Task goal: All entries below are to be copied precisely as they appear.

Exercise material below:

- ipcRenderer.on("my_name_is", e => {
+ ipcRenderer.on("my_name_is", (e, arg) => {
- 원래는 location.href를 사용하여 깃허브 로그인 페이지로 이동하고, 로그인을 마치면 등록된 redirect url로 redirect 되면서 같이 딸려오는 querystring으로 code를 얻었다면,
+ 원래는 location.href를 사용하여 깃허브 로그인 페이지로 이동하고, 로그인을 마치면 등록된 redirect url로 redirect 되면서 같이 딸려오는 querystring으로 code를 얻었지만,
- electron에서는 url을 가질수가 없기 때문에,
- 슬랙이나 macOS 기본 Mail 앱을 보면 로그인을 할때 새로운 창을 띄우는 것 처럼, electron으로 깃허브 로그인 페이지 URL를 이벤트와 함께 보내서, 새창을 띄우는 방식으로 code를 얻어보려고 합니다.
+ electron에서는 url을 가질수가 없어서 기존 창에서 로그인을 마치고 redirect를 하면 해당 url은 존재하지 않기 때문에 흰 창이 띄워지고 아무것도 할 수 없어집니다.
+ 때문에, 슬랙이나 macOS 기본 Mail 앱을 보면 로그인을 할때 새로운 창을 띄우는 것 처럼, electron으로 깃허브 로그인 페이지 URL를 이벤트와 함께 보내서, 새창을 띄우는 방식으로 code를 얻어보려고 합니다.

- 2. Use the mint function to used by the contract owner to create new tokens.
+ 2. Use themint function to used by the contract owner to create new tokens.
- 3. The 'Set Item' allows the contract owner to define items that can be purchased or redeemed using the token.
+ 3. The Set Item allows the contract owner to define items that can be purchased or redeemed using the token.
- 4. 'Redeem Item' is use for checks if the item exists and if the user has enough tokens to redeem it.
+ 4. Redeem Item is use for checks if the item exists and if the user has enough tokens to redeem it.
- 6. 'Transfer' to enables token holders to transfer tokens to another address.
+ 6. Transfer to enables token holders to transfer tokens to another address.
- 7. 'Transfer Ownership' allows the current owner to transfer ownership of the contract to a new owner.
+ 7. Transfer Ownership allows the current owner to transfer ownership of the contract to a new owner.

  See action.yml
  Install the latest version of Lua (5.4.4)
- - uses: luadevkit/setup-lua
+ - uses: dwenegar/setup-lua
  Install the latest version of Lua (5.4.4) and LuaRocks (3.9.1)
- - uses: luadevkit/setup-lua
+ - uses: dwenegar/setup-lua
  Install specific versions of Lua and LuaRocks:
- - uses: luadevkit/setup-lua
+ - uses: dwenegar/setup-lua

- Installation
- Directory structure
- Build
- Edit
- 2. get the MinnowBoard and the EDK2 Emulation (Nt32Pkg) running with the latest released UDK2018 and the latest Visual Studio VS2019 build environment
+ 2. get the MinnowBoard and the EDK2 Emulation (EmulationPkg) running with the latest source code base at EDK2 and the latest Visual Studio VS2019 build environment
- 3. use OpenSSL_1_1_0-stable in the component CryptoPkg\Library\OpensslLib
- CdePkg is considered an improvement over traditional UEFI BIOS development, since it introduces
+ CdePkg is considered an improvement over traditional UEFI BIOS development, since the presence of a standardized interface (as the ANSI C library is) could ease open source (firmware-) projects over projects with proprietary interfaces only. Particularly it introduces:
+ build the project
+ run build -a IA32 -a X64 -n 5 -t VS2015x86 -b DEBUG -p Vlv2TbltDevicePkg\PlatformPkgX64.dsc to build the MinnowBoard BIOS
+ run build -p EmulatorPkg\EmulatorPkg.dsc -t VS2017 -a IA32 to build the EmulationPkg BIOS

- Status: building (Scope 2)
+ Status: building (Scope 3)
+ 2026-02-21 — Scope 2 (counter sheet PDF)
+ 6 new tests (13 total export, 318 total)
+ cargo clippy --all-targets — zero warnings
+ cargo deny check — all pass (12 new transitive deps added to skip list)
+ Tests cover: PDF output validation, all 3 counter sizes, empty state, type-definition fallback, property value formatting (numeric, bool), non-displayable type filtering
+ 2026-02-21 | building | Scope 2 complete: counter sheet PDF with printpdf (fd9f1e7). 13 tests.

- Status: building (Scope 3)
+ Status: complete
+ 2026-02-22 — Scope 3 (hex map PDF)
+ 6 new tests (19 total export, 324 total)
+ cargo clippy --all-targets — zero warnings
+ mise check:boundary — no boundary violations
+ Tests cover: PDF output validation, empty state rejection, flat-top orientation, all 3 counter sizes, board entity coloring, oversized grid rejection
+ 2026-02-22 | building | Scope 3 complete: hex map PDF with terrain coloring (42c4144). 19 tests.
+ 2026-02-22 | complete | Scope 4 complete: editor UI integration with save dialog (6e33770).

End of Exercise material.

Worked solution:
- ipcRenderer.on("my_name_is", e => {
+ ipcRenderer.on("my_name_is", (e, arg) => {
- 원래는 location.href를 사용하여 깃허브 로그인 페이지로 이동하고, 로그인을 마치면 등록된 redirect url로 redirect 되면서 같이 딸려오는 querystring으로 code를 얻었다면,
+ 원래는 location.href를 사용하여 깃허브 로그인 페이지로 이동하고, 로그인을 마치면 등록된 redirect url로 redirect 되면서 같이 딸려오는 querystring으로 code를 얻었지만,
- electron에서는 url을 가질수가 없기 때문에,
- 슬랙이나 macOS 기본 Mail 앱을 보면 로그인을 할때 새로운 창을 띄우는 것 처럼, electron으로 깃허브 로그인 페이지 URL를 이벤트와 함께 보내서, 새창을 띄우는 방식으로 code를 얻어보려고 합니다.
+ electron에서는 url을 가질수가 없어서 기존 창에서 로그인을 마치고 redirect를 하면 해당 url은 존재하지 않기 때문에 흰 창이 띄워지고 아무것도 할 수 없어집니다.
+ 때문에, 슬랙이나 macOS 기본 Mail 앱을 보면 로그인을 할때 새로운 창을 띄우는 것 처럼, electron으로 깃허브 로그인 페이지 URL를 이벤트와 함께 보내서, 새창을 띄우는 방식으로 code를 얻어보려고 합니다.

- 2. Use the mint function to used by the contract owner to create new tokens.
+ 2. Use themint function to used by the contract owner to create new tokens.
- 3. The 'Set Item' allows the contract owner to define items that can be purchased or redeemed using the token.
+ 3. The Set Item allows the contract owner to define items that can be purchased or redeemed using the token.
- 4. 'Redeem Item' is use for checks if the item exists and if the user has enough tokens to redeem it.
+ 4. Redeem Item is use for checks if the item exists and if the user has enough tokens to redeem it.
- 6. 'Transfer' to enables token holders to transfer tokens to another address.
+ 6. Transfer to enables token holders to transfer tokens to another address.
- 7. 'Transfer Ownership' allows the current owner to transfer ownership of the contract to a new owner.
+ 7. Transfer Ownership allows the current owner to transfer ownership of the contract to a new owner.

  See action.yml
  Install the latest version of Lua (5.4.4)
- - uses: luadevkit/setup-lua
+ - uses: dwenegar/setup-lua
  Install the latest version of Lua (5.4.4) and LuaRocks (3.9.1)
- - uses: luadevkit/setup-lua
+ - uses: dwenegar/setup-lua
  Install specific versions of Lua and LuaRocks:
- - uses: luadevkit/setup-lua
+ - uses: dwenegar/setup-lua

- Installation
- Directory structure
- Build
- Edit
- 2. get the MinnowBoard and the EDK2 Emulation (Nt32Pkg) running with the latest released UDK2018 and the latest Visual Studio VS2019 build environment
+ 2. get the MinnowBoard and the EDK2 Emulation (EmulationPkg) running with the latest source code base at EDK2 and the latest Visual Studio VS2019 build environment
- 3. use OpenSSL_1_1_0-stable in the component CryptoPkg\Library\OpensslLib
- CdePkg is considered an improvement over traditional UEFI BIOS development, since it introduces
+ CdePkg is considered an improvement over traditional UEFI BIOS development, since the presence of a standardized interface (as the ANSI C library is) could ease open source (firmware-) projects over projects with proprietary interfaces only. Particularly it introduces:
+ build the project
+ run build -a IA32 -a X64 -n 5 -t VS2015x86 -b DEBUG -p Vlv2TbltDevicePkg\PlatformPkgX64.dsc to build the MinnowBoard BIOS
+ run build -p EmulatorPkg\EmulatorPkg.dsc -t VS2017 -a IA32 to build the EmulationPkg BIOS

- Status: building (Scope 2)
+ Status: building (Scope 3)
+ 2026-02-21 — Scope 2 (counter sheet PDF)
+ 6 new tests (13 total export, 318 total)
+ cargo clippy --all-targets — zero warnings
+ cargo deny check — all pass (12 new transitive deps added to skip list)
+ Tests cover: PDF output validation, all 3 counter sizes, empty state, type-definition fallback, property value formatting (numeric, bool), non-displayable type filtering
+ 2026-02-21 | building | Scope 2 complete: counter sheet PDF with printpdf (fd9f1e7). 13 tests.

- Status: building (Scope 3)
+ Status: complete
+ 2026-02-22 — Scope 3 (hex map PDF)
+ 6 new tests (19 total export, 324 total)
+ cargo clippy --all-targets — zero warnings
+ mise check:boundary — no boundary violations
+ Tests cover: PDF output validation, empty state rejection, flat-top orientation, all 3 counter sizes, board entity coloring, oversized grid rejection
+ 2026-02-22 | building | Scope 3 complete: hex map PDF with terrain coloring (42c4144). 19 tests.
+ 2026-02-22 | complete | Scope 4 complete: editor UI integration with save dialog (6e33770).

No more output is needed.